■ Work to complete ■
In your copy of the data below, reproduce every entry exactly and omit the pictures.

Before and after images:

=== Begin Enclosure ===

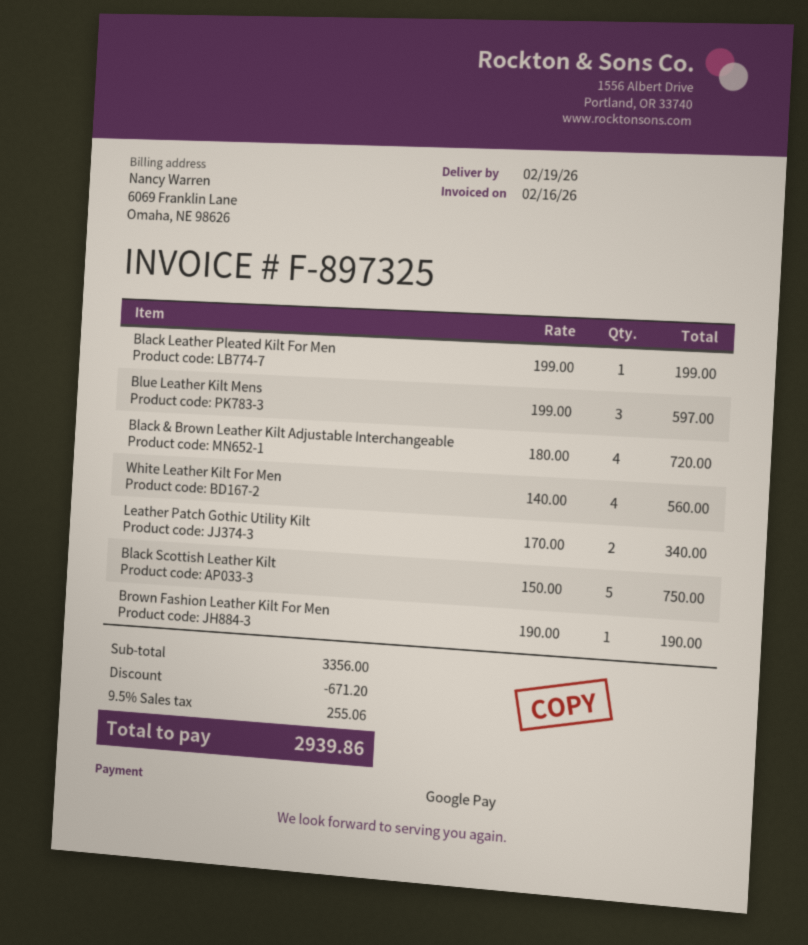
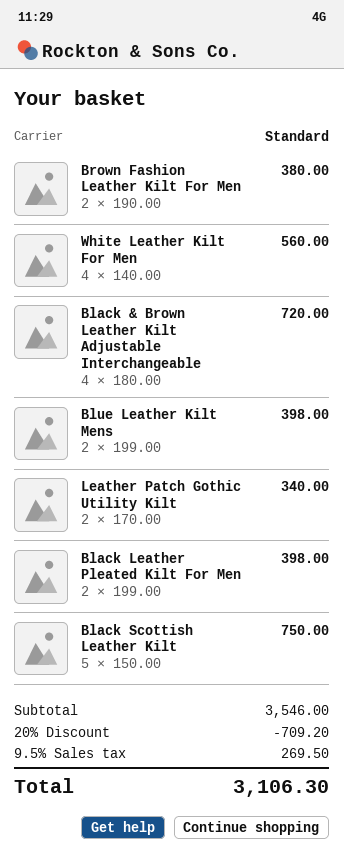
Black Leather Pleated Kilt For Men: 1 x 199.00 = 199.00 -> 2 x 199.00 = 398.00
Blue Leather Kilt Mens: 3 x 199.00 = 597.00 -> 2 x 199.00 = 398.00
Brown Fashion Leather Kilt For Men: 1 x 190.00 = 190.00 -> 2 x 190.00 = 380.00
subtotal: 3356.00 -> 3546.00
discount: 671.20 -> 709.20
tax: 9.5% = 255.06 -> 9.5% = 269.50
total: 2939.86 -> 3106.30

=== End Enclosure ===

■ Exercise solution ■
Black Leather Pleated Kilt For Men: 1 x 199.00 = 199.00 -> 2 x 199.00 = 398.00
Blue Leather Kilt Mens: 3 x 199.00 = 597.00 -> 2 x 199.00 = 398.00
Brown Fashion Leather Kilt For Men: 1 x 190.00 = 190.00 -> 2 x 190.00 = 380.00
subtotal: 3356.00 -> 3546.00
discount: 671.20 -> 709.20
tax: 9.5% = 255.06 -> 9.5% = 269.50
total: 2939.86 -> 3106.30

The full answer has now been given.